Sometimes I think that I’m a bit manic. What I mean is that there are days where I feel so apathetic and others where I’m completely driven. I must admit that I really enjoy the latter. Here I am at 1:30 in the morning and rather than going to bed I have all this pent-up energy and I don’t know what to do to expel it. Okay, well, clearly I do. I suppose it would help if I also took my night meds to help put me to sleep. One moment while I do just that.
That’s much better. You know, I’d be much better off if I took them earlier. I think part of the reason why I’m so excited is because I’ve completed the initial project that I had for my Pakistani client. I put in almost 60 hours working on rewriting and creating documentation, improving workflow, creating policies and procedures where there was none and essentially flexed my administrative muscle in the process. After leaving my career in public library administration in February I felt I needed to throw myself into a project that allowed me to utilize the skill set that I enjoy the most. And so I labored for the past two weeks on what I believe is a monumental final project. I created spreadsheets with slightly sophisticated formulas (only slightly because it has been a little while since I’ve gotten into the really hard stuff) and am even planning on assisting the client long-term. At least, I hope to as now I’m running into the possible issue of having too many projects going on. Well, let me dial that back a bit and explain.
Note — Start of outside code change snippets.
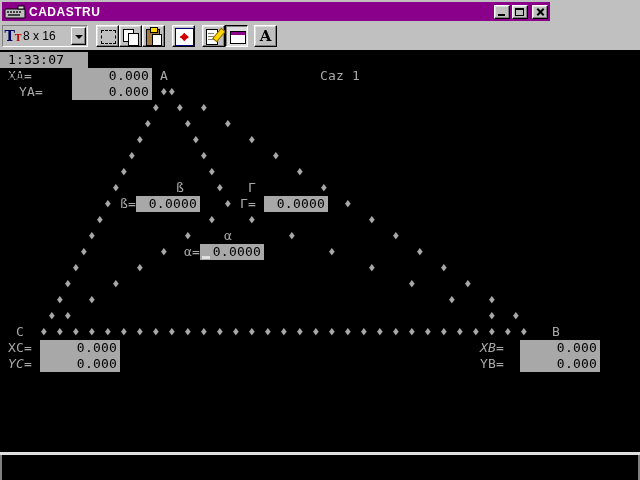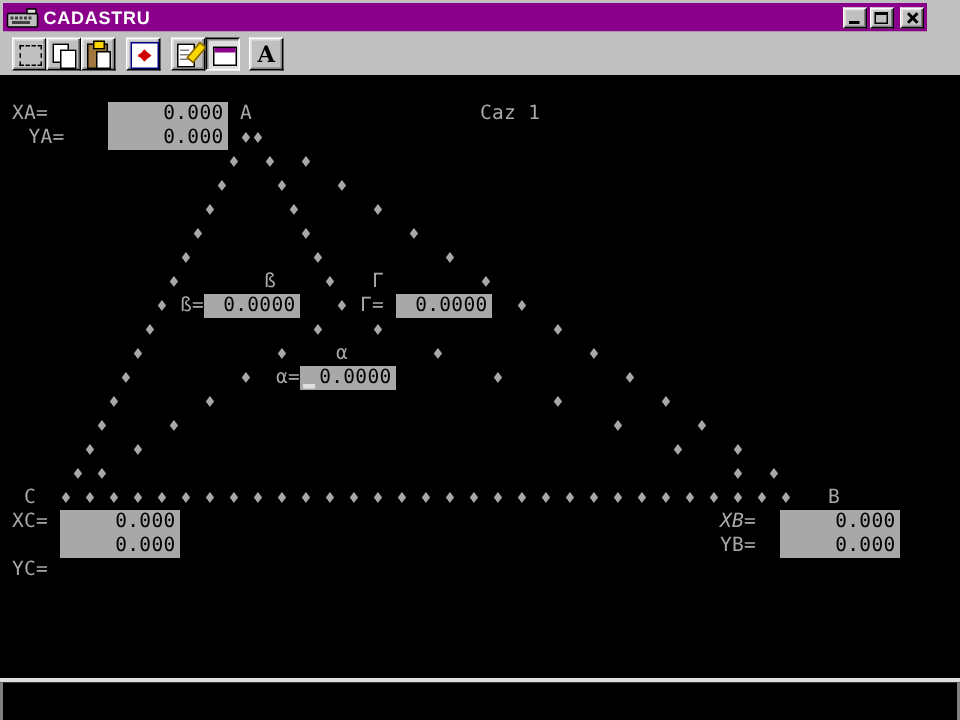"CADASTRU" .titlebar { width: 616px -> 548px }
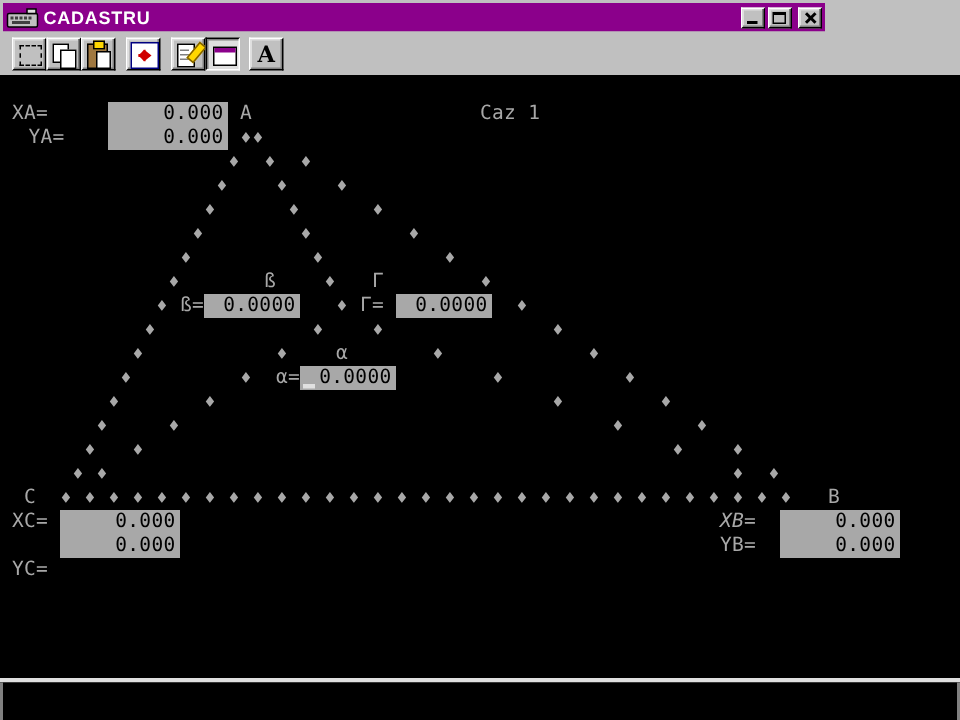"TT" div.combo { html: none -> <div> <span><b>T</b><i>T</i></span> <span>8 x 16</span> <button> <i></i> </button> </div> }
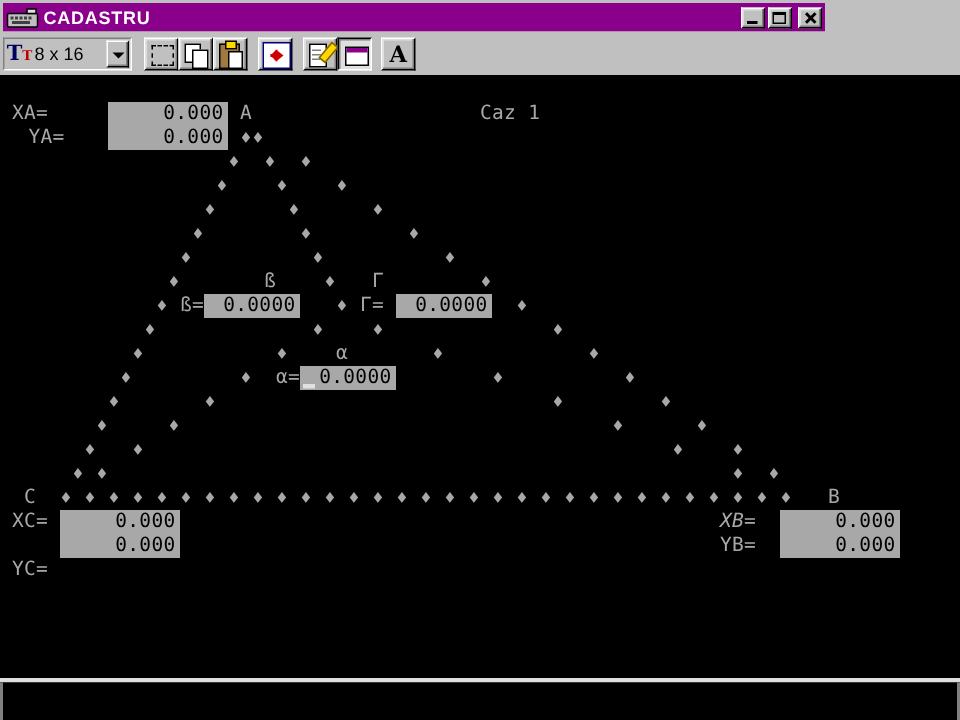"1:33:07 pm" div.tbox { html: none -> <div><span>1:33:07 pm</span></div> }
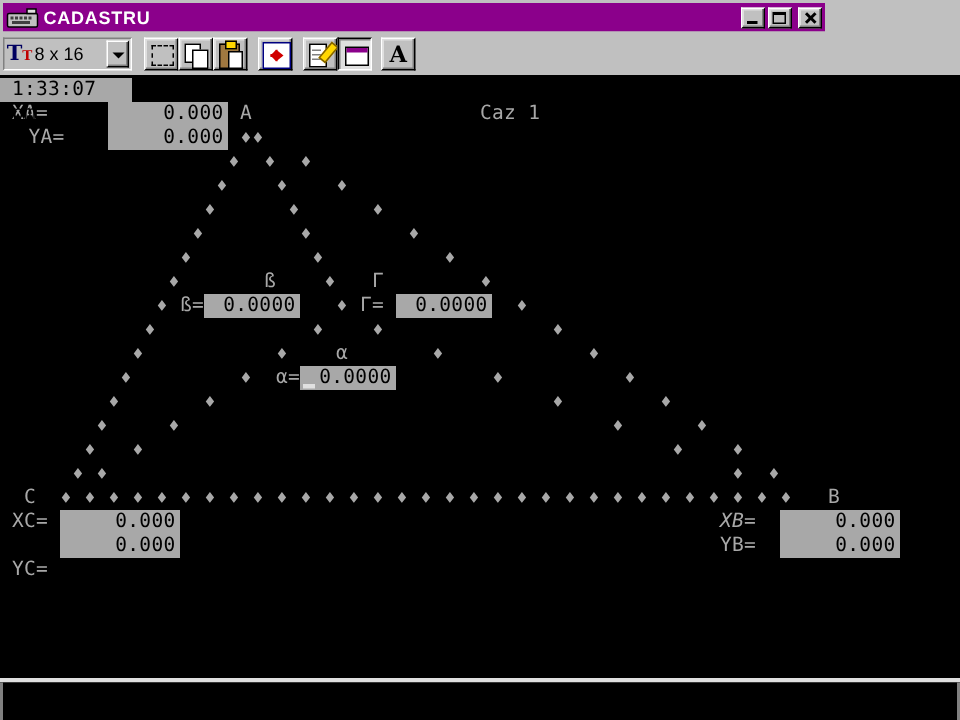"YC=" span.term { font-style: none -> italic; top: 322px -> 306px }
It’s been really hard for me (and my hubby who has to put up with me) since I somewhat rashly decided to sell our home and move back to my old stomping ground (yay, C-town!). Since then my hubby has had two employers. This last one he’s very happy with which in turn makes me very happy. I love when he’s enjoying what he does, when he gets fulfillment out of his job. I used to have that. I love working with my best friend and for many years I truly loved what I did. However, as budgets got tighter and our “tenure” grew longer, I’m sure you can see how sometimes hard decisions had to be made. I liked how predictable it all was. But I also enjoyed the occasional chaos that working in public libraries provided. When we moved in with my brother (still, a decision I’m glad we made) everything changed. I was no longer bringing in a decent paycheck. I actually wasn’t bringing in any, nothing consistent at least. There have been plenty of moments where I felt lost, angry and even disenchanted with our circumstances.
Depending on the day or even sometimes the moment I feel pretty bummed. On Thursday I was stressed. I’ve been in many ways working for almost no compensation but still putting in 100% of me. I don’t mind the hard work, I really don’t. However, it’s hard to reconcile putting in all the work and not being able to pay our bills. That’s been the real eye-opener. Sure, I keep hoping that the hubby will hit the lottery. After all, he always squirrels away a few bucks each week just so he can play. But there are times when even his $2 per week guilty pleasure is irksome to me. When I’m annoyed I remind him of all the things he could purchase with the money that uses to play the “poor man’s game.”
My mind is starting to quiet. Sleep is coming so I must make this quick. I’m becoming more busy because I’m becoming a lot more aggressive on Elance and I have a few projects that I’m working on even outside of that. I’m excited about the things that I get to do but I’m also hoping to be able to go from managing handfuls of projects to maybe two or three that I can live on. In just a few days I start training for my project with Working Solutions and I’m really excited about that. I’m also hoping that the $15 I spent on extra Connects on Elance will result in getting another client that will pay a decent wage. Then I’ll be another step closer to making my work-at-home business a true reality, not just a pathetic attempt to avoid getting back into the “real world.” I did forget to mention that I did sign a writing contract. That seems so strange to me. I really never thought that I’d ever have an actual writing contract. And yes, I’m still hoping to publish a book. I realize that I have so much poetry I could’ve done a book of poetry but really, do you know anyone who actually buys poetry books?! Lastly, I took a glimpse at my new favorite blogger’s recent post, How to Make Money Blogging, which she says she posted just for me, and since I didn’t have time to read it I did at least grab something from it that I did immediately. I now have a donate button on my blog. Yep, a girl’s gotta eat! And even though my blog isn’t read or subscribed to by a lot of people (this is what I glean from WordPress and Google Analytics), I figured I’d add it anyway.
Okay, that’s enough for me, really. I’ve been at this for about thirty minutes and my eyelids feel like they weigh a ton. So, in closing, tonight’s poem is Walls. It’s a “new to you” poem as I’ve never publicly posted this one before. I wrote it back in 2010 prior to meeting my husband. Needless to say, my husband knocked those walls down! Oh, and if somehow this post didn’t make a lot of sense, let’s just blame it on my stubbornness. When I should have been sleeping, this is what I was doing!